=== Source data ===

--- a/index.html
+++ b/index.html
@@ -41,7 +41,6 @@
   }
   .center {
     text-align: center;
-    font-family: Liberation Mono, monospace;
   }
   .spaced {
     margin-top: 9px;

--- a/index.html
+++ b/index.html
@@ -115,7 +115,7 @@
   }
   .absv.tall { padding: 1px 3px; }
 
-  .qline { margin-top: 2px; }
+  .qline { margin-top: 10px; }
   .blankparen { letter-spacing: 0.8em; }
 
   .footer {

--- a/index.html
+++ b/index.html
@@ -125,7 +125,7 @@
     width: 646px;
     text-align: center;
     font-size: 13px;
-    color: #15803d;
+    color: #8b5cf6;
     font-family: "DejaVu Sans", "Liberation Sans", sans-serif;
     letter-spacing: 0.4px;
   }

===
=== Source data ===

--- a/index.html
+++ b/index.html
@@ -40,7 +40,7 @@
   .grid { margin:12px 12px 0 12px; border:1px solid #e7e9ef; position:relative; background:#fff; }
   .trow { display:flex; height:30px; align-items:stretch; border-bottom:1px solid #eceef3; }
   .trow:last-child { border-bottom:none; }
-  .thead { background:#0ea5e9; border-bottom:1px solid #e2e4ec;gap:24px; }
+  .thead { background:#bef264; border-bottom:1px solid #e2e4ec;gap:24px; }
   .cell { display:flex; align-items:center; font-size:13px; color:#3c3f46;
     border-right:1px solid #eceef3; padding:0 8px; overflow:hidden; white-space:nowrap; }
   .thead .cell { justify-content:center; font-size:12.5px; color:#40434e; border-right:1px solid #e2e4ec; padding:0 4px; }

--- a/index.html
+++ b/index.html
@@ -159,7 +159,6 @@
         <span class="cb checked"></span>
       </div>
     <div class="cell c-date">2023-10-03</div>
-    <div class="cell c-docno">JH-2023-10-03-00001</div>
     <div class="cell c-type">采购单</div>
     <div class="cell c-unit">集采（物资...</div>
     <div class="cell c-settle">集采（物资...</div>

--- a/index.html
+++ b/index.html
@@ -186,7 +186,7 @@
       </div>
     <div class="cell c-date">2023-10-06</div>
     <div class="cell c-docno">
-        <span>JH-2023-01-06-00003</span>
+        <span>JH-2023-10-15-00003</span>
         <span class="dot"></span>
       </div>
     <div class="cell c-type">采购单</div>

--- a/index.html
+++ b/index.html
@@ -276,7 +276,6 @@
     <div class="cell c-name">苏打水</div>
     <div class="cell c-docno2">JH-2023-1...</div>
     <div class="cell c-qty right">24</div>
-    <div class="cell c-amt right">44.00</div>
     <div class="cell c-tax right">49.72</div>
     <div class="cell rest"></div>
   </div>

===

Only the number is needed: count the lines of the material that include "align".

● Output for this exercise
4